Family-owned Laboratori Baldacci is something of a rare breed in an industry dominated by multinational players. The senior research manager discusses the history of the company as well as how it plans to leverage its portfolio of innovative products and internationalization to drive growth in future.

Could you please provide our readers with some background information about the company?

Founded in Pisa on March 31, 1904, today Laboratori Baldacci SpA is one of the oldest family-owned pharmaceutical companies in Italy. Whereas at the end of the 18th and 19th century in Italy, as well as in France, most drug manufacturers originated from “pharmacies”, elsewhere the development of the pharmaceutical industry started with the industry of chemical colorants. A good example of a medicine originating from these kinds of chemicals is sulphonamide drugs.

After World War II the area around Pisa was an important pharmaceutical cluster, hosting around 20 companies. Over time many of these were acquired by large multinational pharmaceutical groups, whereas Laboratori Baldacci did not undergo this fate.
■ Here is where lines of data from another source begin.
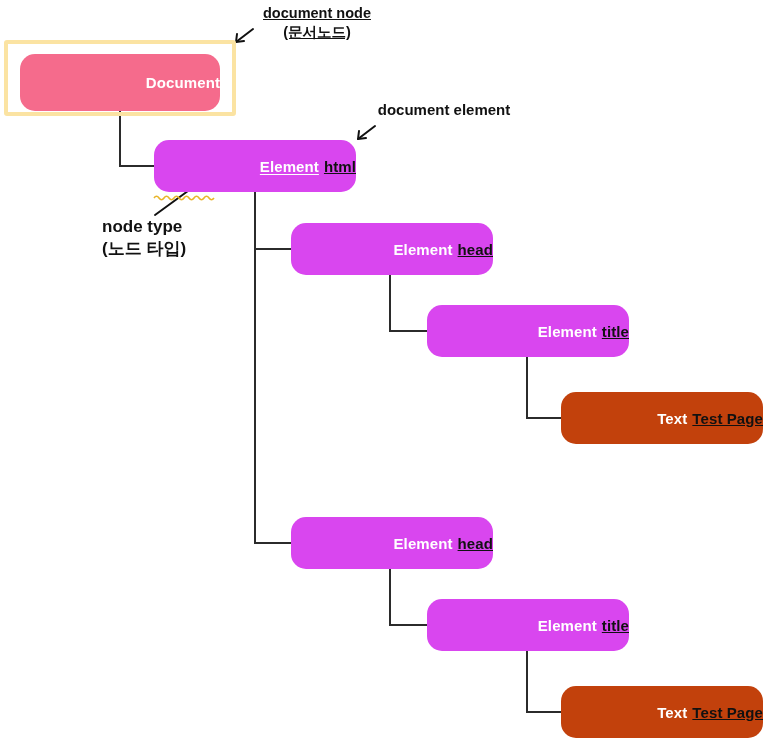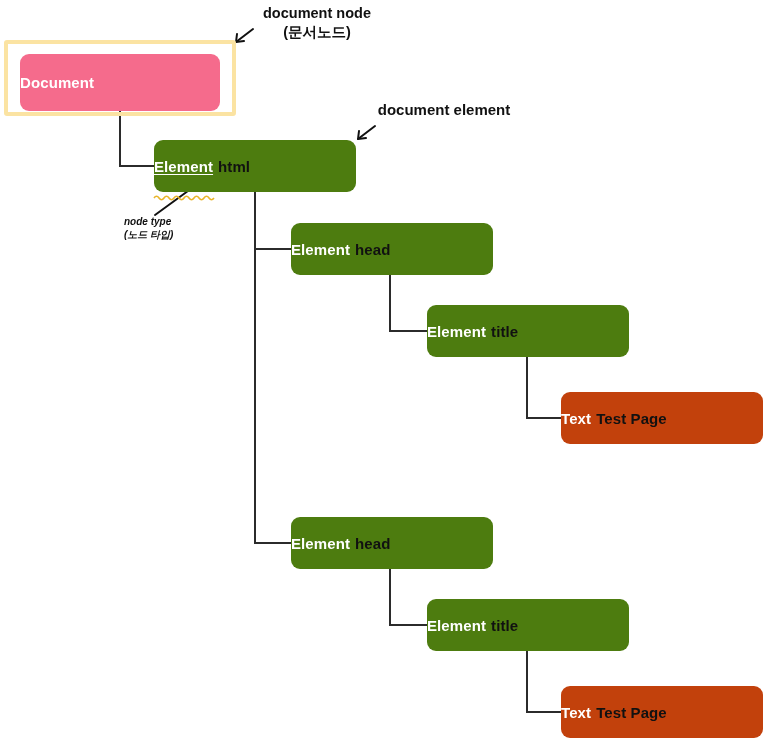--- a/index.html
+++ b/index.html
@@ -178,7 +178,7 @@
     <span class="tag">Test Page</span>
   </div>
 
-  <div class="annotation ann-center" style="left:247px; top:4px; width:140px; font-size:14.5px;">
+  <div class="annotation ann-center" style="left:247px; top:4px; width:140px; font-size:14.5px;text-decoration:underline;">
     <span class="ann-en">document node</span>
     <span class="ann-ko">(문서노드)</span>
   </div>

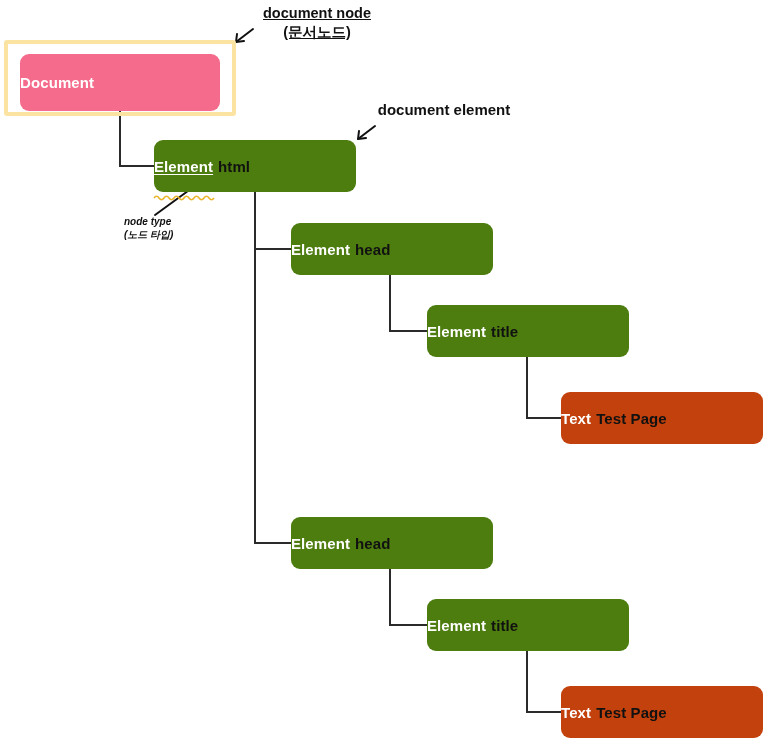--- a/index.html
+++ b/index.html
@@ -30,10 +30,10 @@
   
   .node {
     position: absolute;
-    border-radius: 9px;
+    border-radius: 15px;
     display: flex;
     align-items: center;
-    justify-content: flex-start;
+    justify-content: flex-end;
     white-space: nowrap;
     letter-spacing: 0.1px;
   }

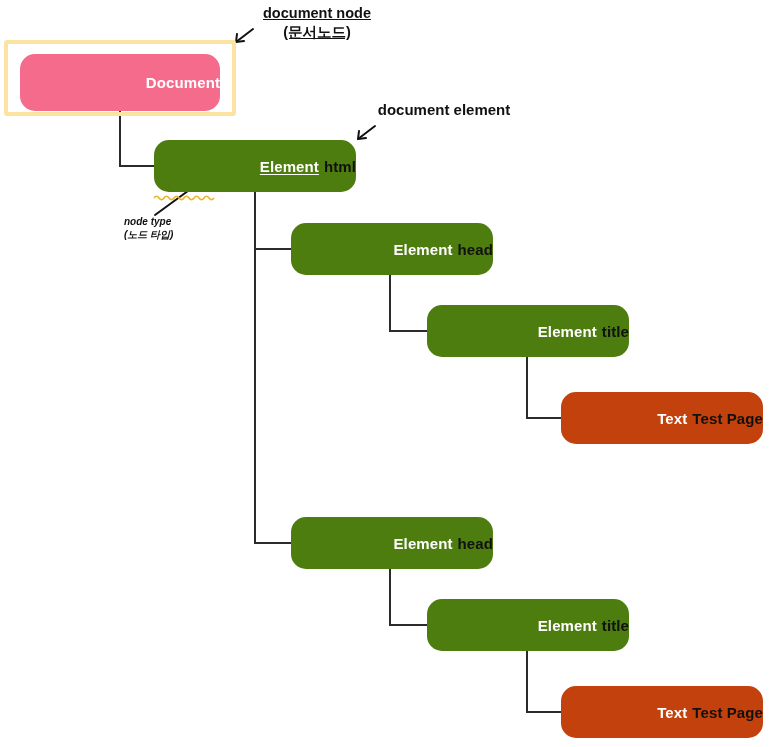--- a/index.html
+++ b/index.html
@@ -54,7 +54,7 @@
     font-weight: bold;
   }
   .node-element {
-    background: #4d7c0f;
+    background: #d946ef;
   }
   .node-text {
     background: #c2410c;

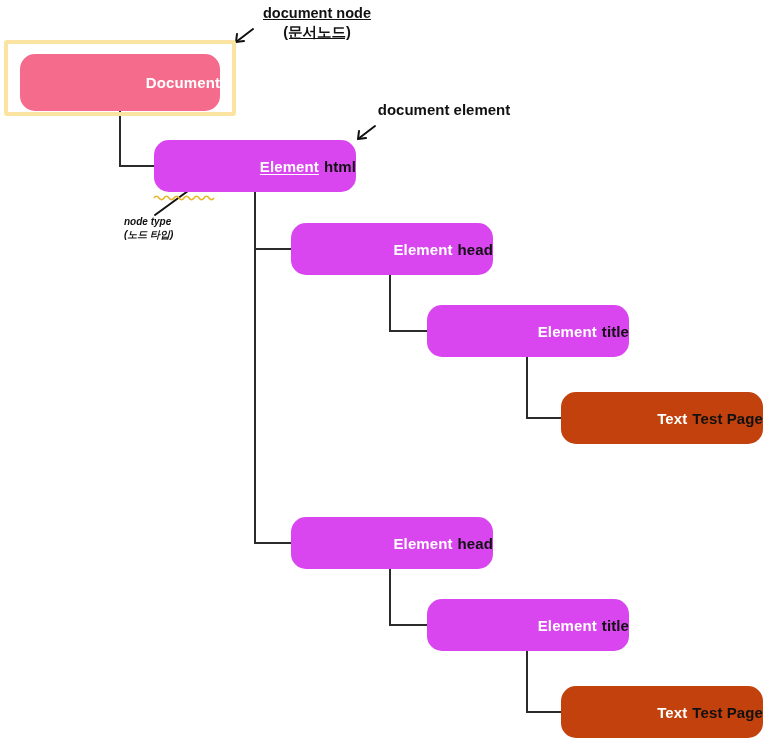--- a/index.html
+++ b/index.html
@@ -45,6 +45,7 @@
     color: #111111;
     font-weight: bold;
     margin-left: 5px;
+    text-decoration: underline;
   }
   .node-document {
     background: #F56B8C;

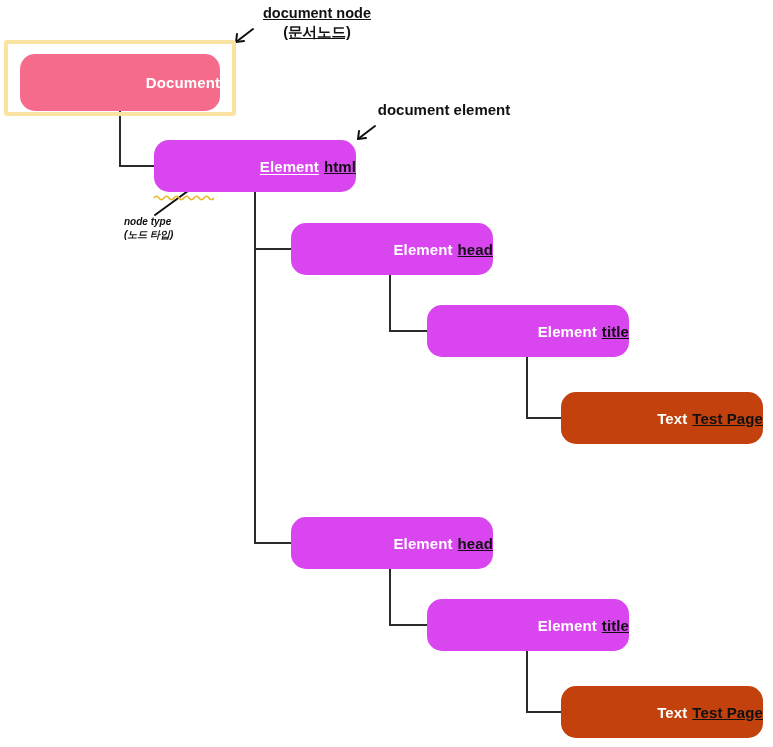--- a/index.html
+++ b/index.html
@@ -188,7 +188,7 @@
     <span class="ann-en">document element</span>
   </div>
 
-  <div class="annotation ann-left" style="left:124px; top:216px; width:150px; font-size:10px;font-style:italic;">
+  <div class="annotation ann-left" style="left:102px; top:216px; width:150px; font-size:17px;">
     <span class="ann-en">node type</span>
     <span class="ann-ko">(노드 타입)</span>
   </div>

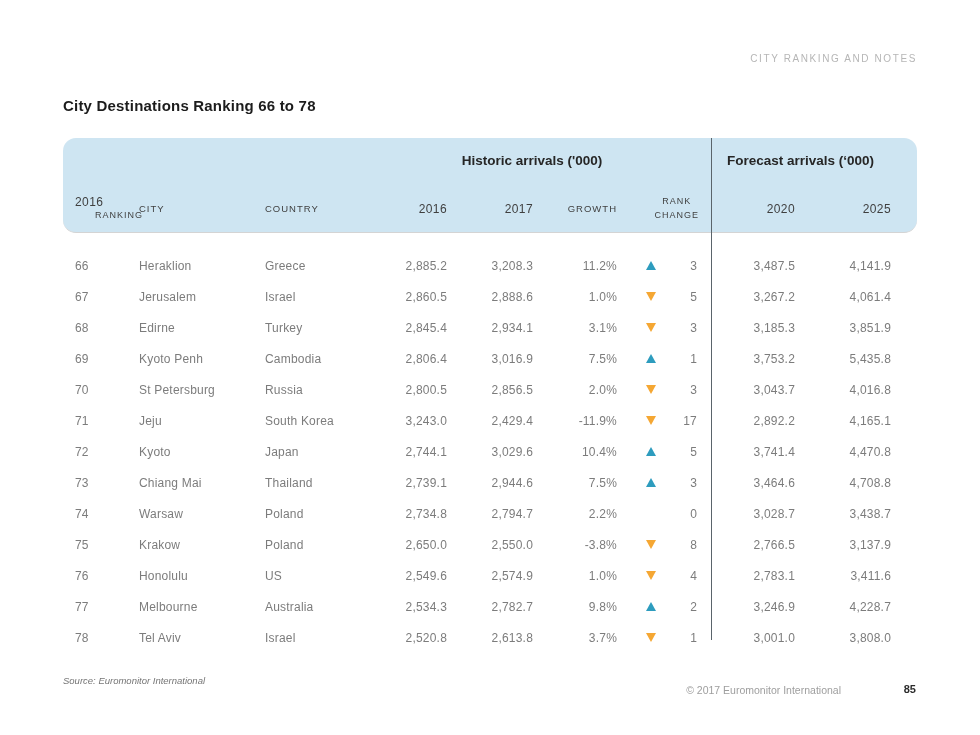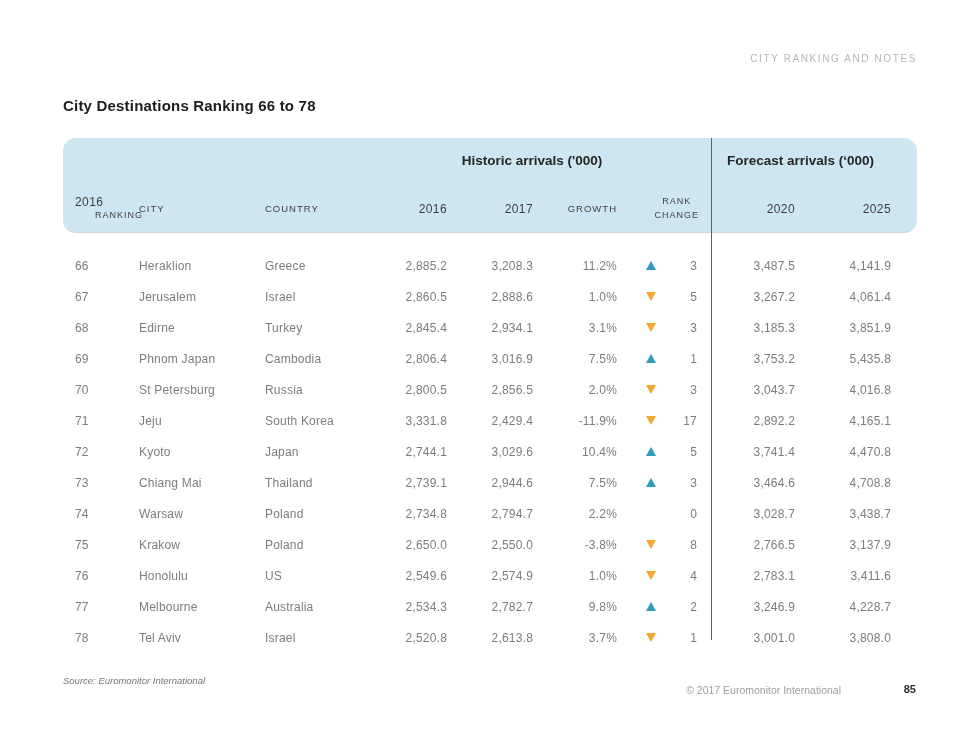--- a/index.html
+++ b/index.html
@@ -170,7 +170,7 @@
 
   <div class="grid-row">
     <div class="c1">69</div>
-    <div class="c2">Phnom Japan</div>
+    <div class="c2">Kyoto Penh</div>
     <div class="c3">Cambodia</div>
     <div class="c4 num">2,806.4</div>
     <div class="c5 num">3,016.9</div>

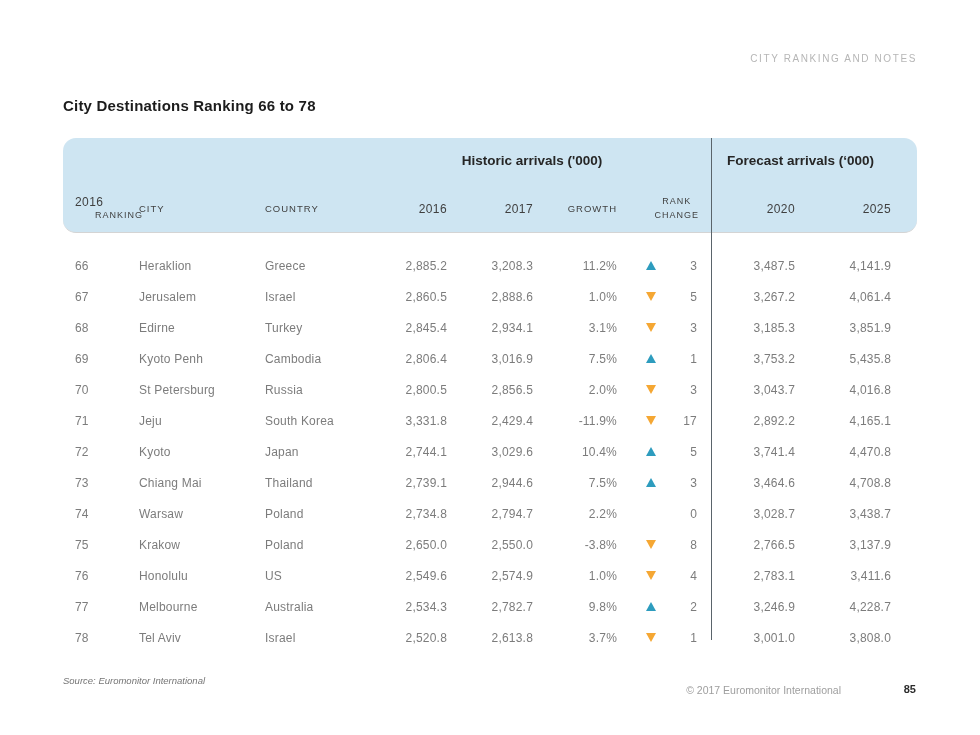--- a/index.html
+++ b/index.html
@@ -202,7 +202,7 @@
     <div class="c1">71</div>
     <div class="c2">Jeju</div>
     <div class="c3">South Korea</div>
-    <div class="c4 num">3,331.8</div>
+    <div class="c4 num">3,243.0</div>
     <div class="c5 num">2,429.4</div>
     <div class="c6 num">-11.9%</div>
     <div class="c-arrow cell-arrow">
This was also thanks to the brilliant intuition of Dr Valentino Baldacci, the grandfather of today’s CEO, Dr Massimo Baldacci, who transformed a pharmacy into a drug manufacturer, first by specializing in the development of vitamins and later by focusing on the development of original pharmaceutical products, also thanks to the collaboration with the renowned researchers of the University of Pisa.

The Latin saying “primum non nocere, deinde curare” was —and still is— the pillar which has driven the research of Laboratori Baldacci over all this time.

What kind of products has the company focused on over these years?

The direction of the company consolidated after World War II and led to the development of several new products, such as Normogin, for instance, a pharmaceutical product made with lactobacillus, still important today in terms of sales and scientific relevance. Over the last 30 years we have studied a number of active principles, derivatives of heparan sulfate and drugs active against hepatitis B among others.

Currently the company relies on a large number of patents in Europe as well as in the US, because it decided to study products already distributed in Italy to explore new therapeutic indications. R&D led to interesting results, as was the case of Capillarema, a drug based on aminaftone, which is active at capillary level and has therapeutic properties for Raynaud’s disease. A further interesting product developed by Laboratori Baldacci is Metadoxil, based on metadoxine, a drug against the damages caused by alcohol, sold today in Italy as well as in different East European and Asian countries. In the US we recently obtained a patent for this product because the drug showed to also be active against hepatic fibrosis, moving clinical research projects towards non-alcohol related hepatic pathologies such as Non-alcoholic fatty liver disease (NAFLD) and Nonalcoholic steatohepatitis (NASH).

Recently the company developed and launched Balfolic, a product made with folic acid with a dosage of 0.4mg per tablet for women to prevent congenital malformations in babies (such as spina bifida and anencephaly), in an innovative presentation of 120 tablets, ideal to prevent such malformations.

What are some of the most recent developments of the company?

In 2015 Laboratori Baldacci filed four patent requests for products with a combined antibacterial and antiviral activity, which can be used against a wide spectrum of bacteria and virus, including labial herpes. Pirometaxina®, the innovative product for which the company is filing the patent, is based on the original combination of two different active principles and ensures a 10-times exponential increase of the antibacterial/antiviral activity.

It is used in different products for topical use, of great interest for Laboratori Baldacci. For the future the company has two interesting perspectives: on the one hand to continue researching original products and discover new activity both from a pharmacological and clinical point of view; on the other to foster the distribution of products abroad.

Why did the company decide to expand to other countries?

Approximately 50 years ago Laboratori Baldacci expanded to Spain and, afterwards, to Portugal, where the company is still present. After that, the company stretched to Brazil, where today some original Laboratori Baldacci drugs as well as other products of the cardiovascular area are produced. In Portugal the company also distributes cosmetic products and supplements, also exported to Portuguese-speaking countries in Africa.

The propeller center remains Pisa but the network of collaboration among the different subsidiaries of the group is very strong. For several years Laboratori Baldacci has marketed Metadoxil, our drug against alcoholism produced at Laboratori Baldacci in Pisa

What is the company’s most interesting new product?

It is surely Tecnofer, an iron salt, which does not split within the stomach but is absorbed at duodenal level. This characteristic avoids side effects of other iron salts taken orally and increases the plasmatic bioavailability of the product, ensuring an improved therapeutic impact.

What are the advantages and disadvantages of being a family-owned company in an industry dominated by multinational companies?

I believe it’s an advantage because the firm focuses on the development of innovative products. Over the years we have developed products and skills which ensure the company occupies a specific space in the national and international markets and allows its employees to develop a strong sense of belonging.

What are the plans for the future?

In Italy Laboratori Baldacci enjoys a good name and over time it has developed an excellent trust relationship with doctors as well as with patients.  The next step for Laboratori Baldacci will definitely be internationalization: we believe our original and patented products have all the characteristics to reach this goal.